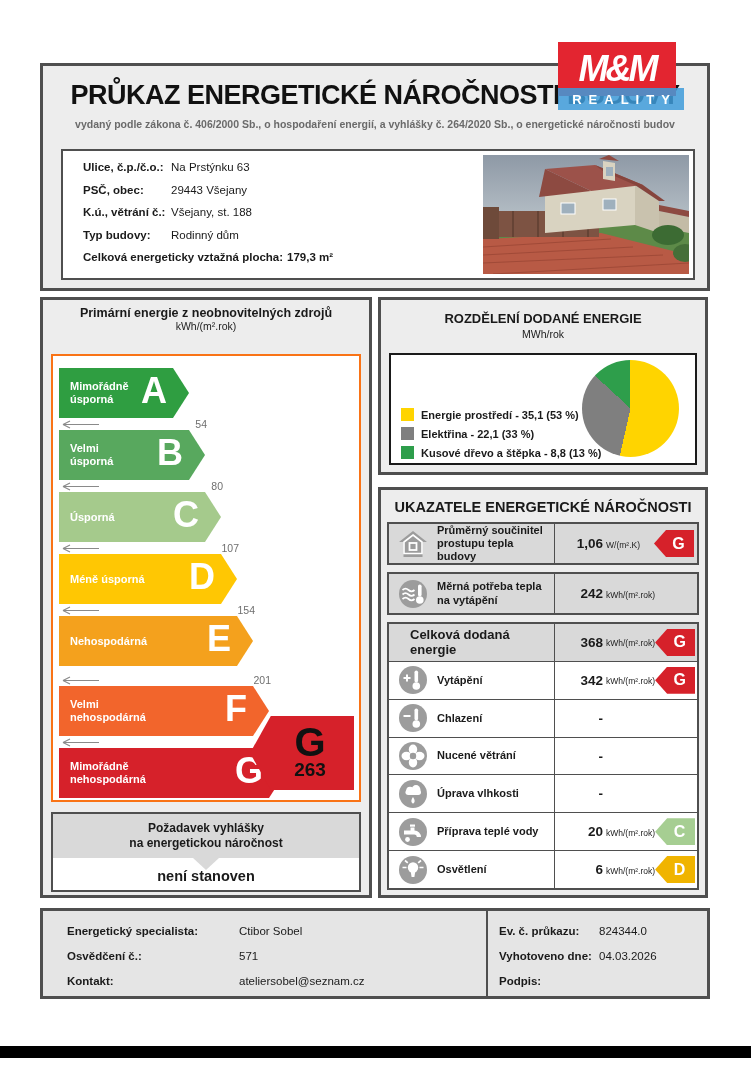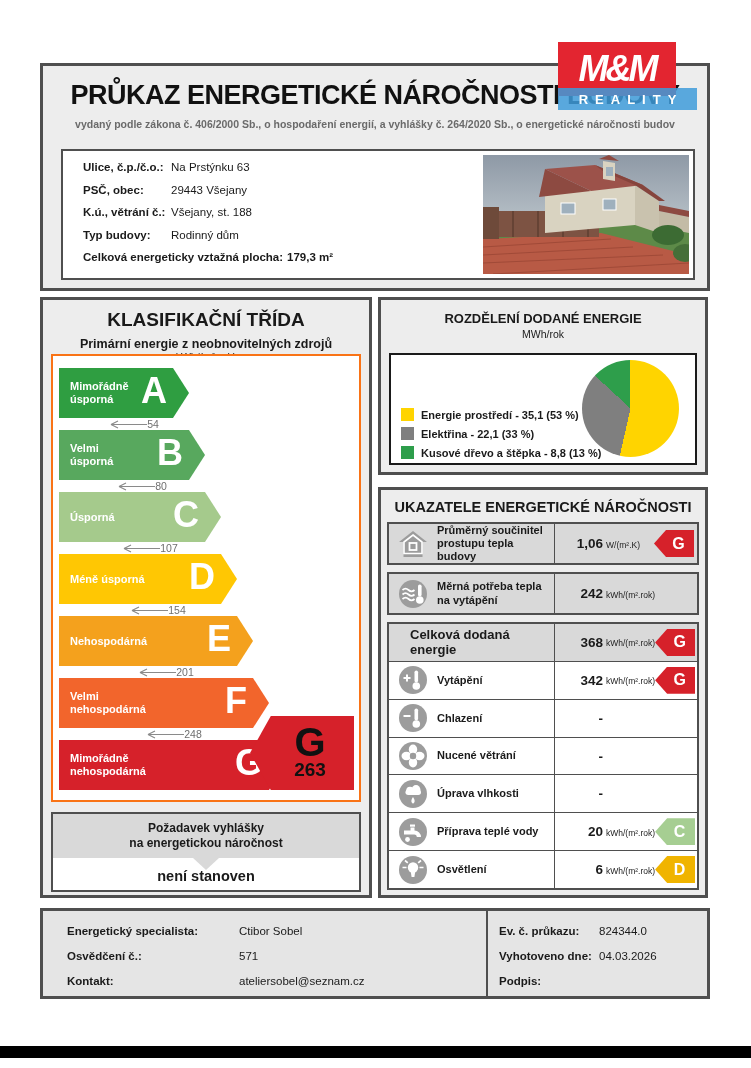"REALITY" #logo-blue { width: 139px -> 126px }
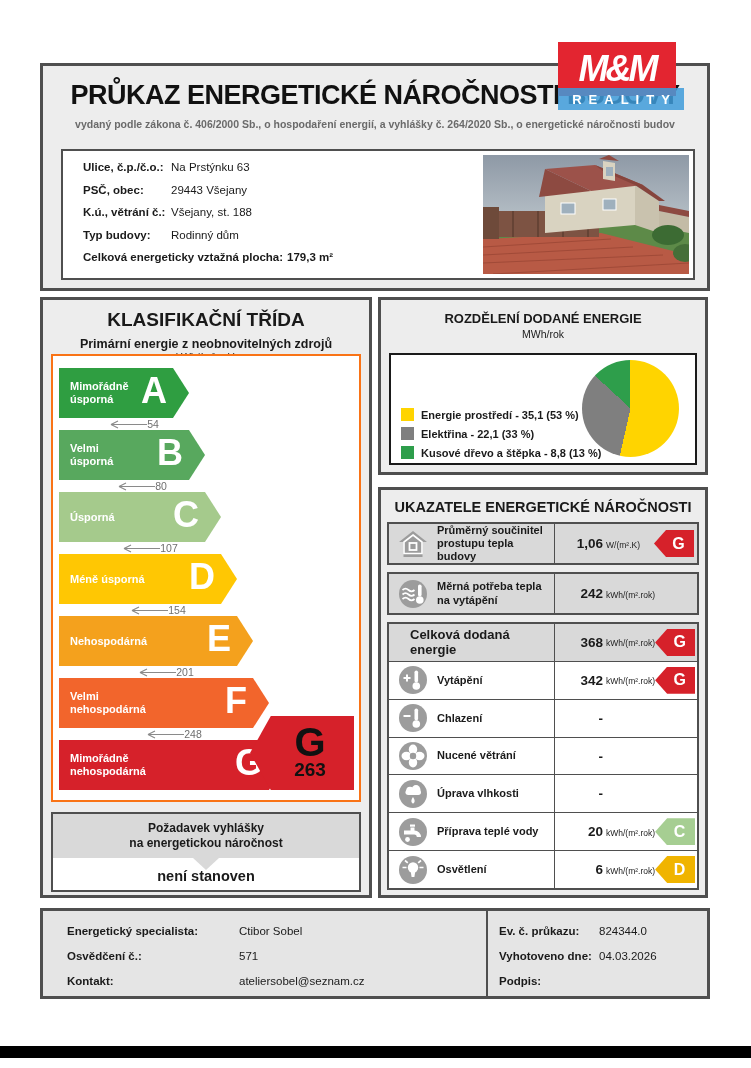"KLASIFIKAČNÍ TŘÍDA" div.sec-title { html: <div>KLASIFIKAČNÍ TŘÍDA</div> -> none }
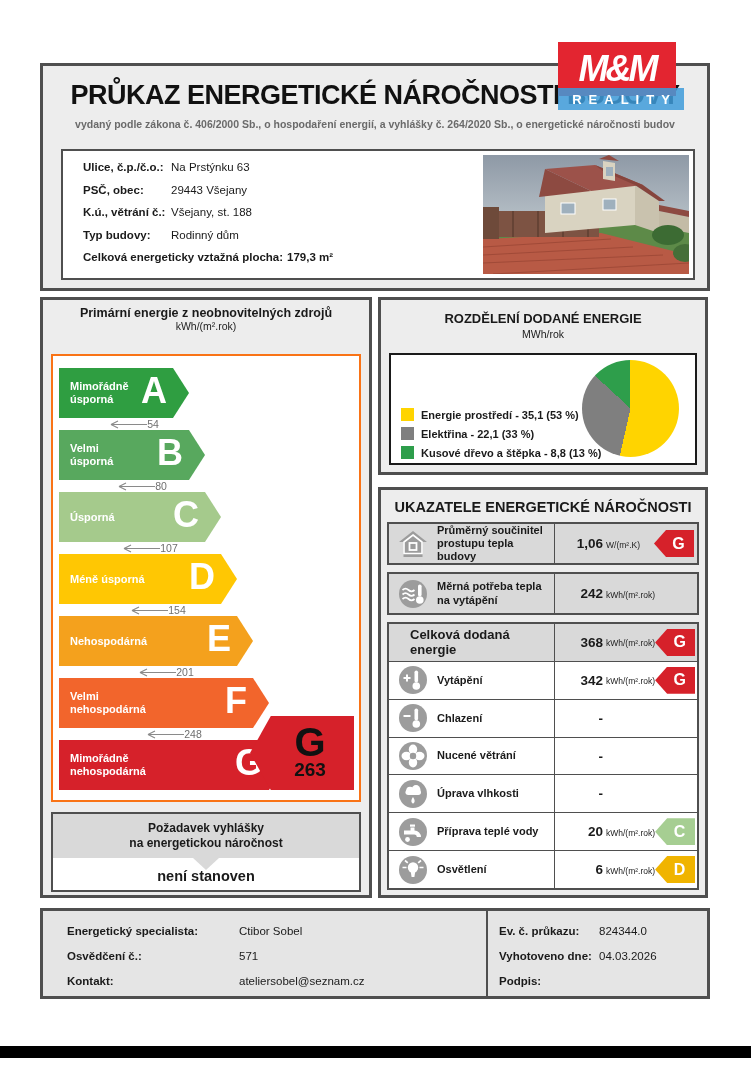"54" .boundary { justify-content: center -> space-between }
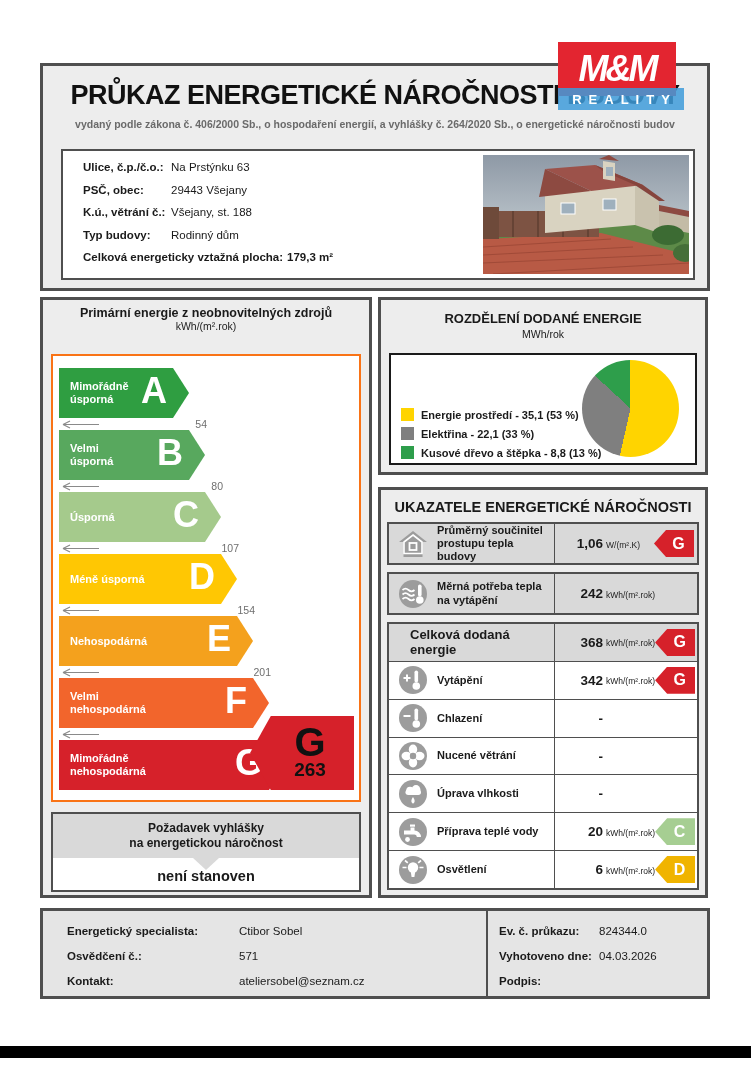"201" div.boundary { margin-top: none -> 8px }
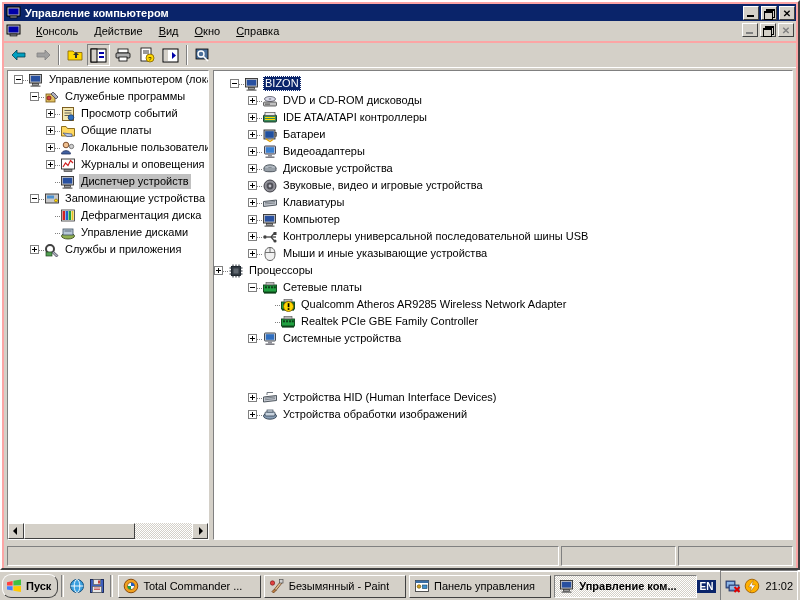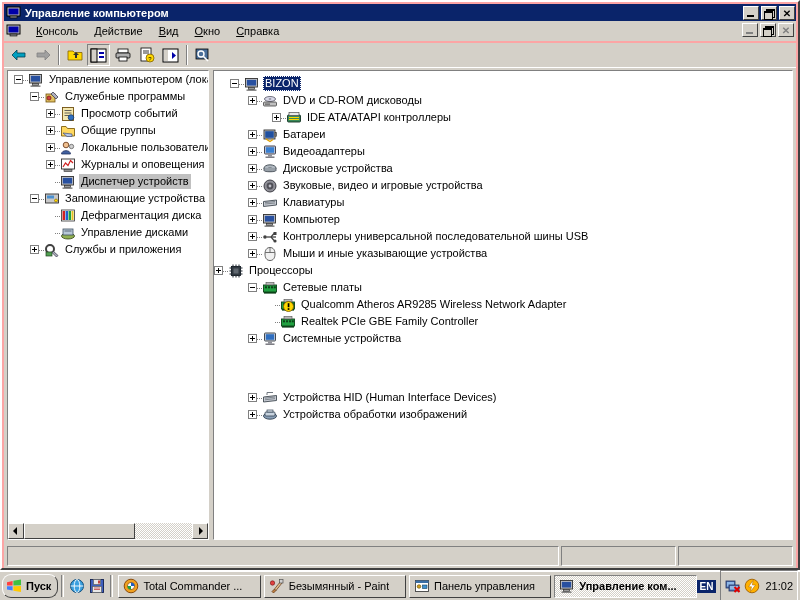"IDE ATA/ATAPI контроллеры" div.tnode { margin-left: 24px -> none }
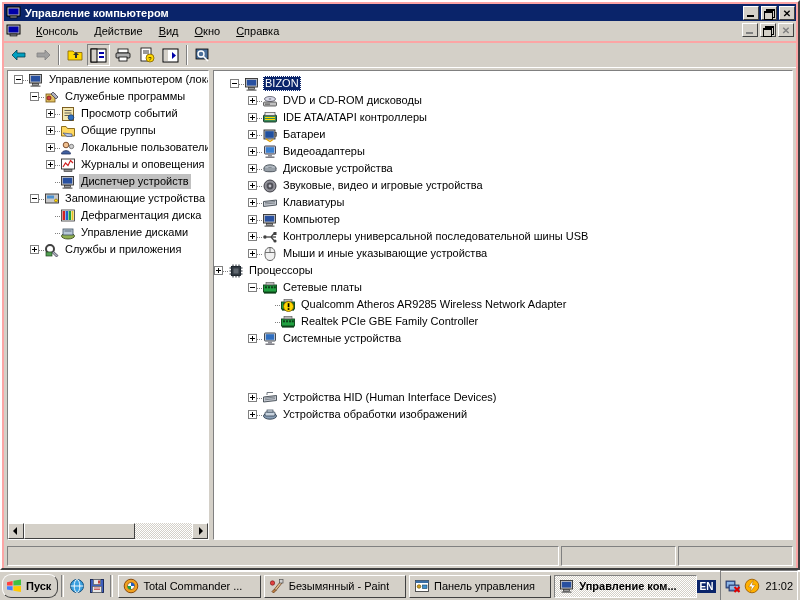"Общие группы" span.tlabel { text: группы -> платы }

-=-=-=-=-

■ EXERCISE PROMPT:
What is needed is a verbatim copy of the material, minus its pictures.

■ RESPONSE FOR THIS EXERCISE:
"REALITY" #logo-blue { width: 139px -> 126px }
"KLASIFIKAČNÍ TŘÍDA" div.sec-title { html: <div>KLASIFIKAČNÍ TŘÍDA</div> -> none }
"54" .boundary { justify-content: center -> space-between }
"201" div.boundary { margin-top: none -> 8px }
"IDE ATA/ATAPI контроллеры" div.tnode { margin-left: 24px -> none }
"Общие группы" span.tlabel { text: группы -> платы }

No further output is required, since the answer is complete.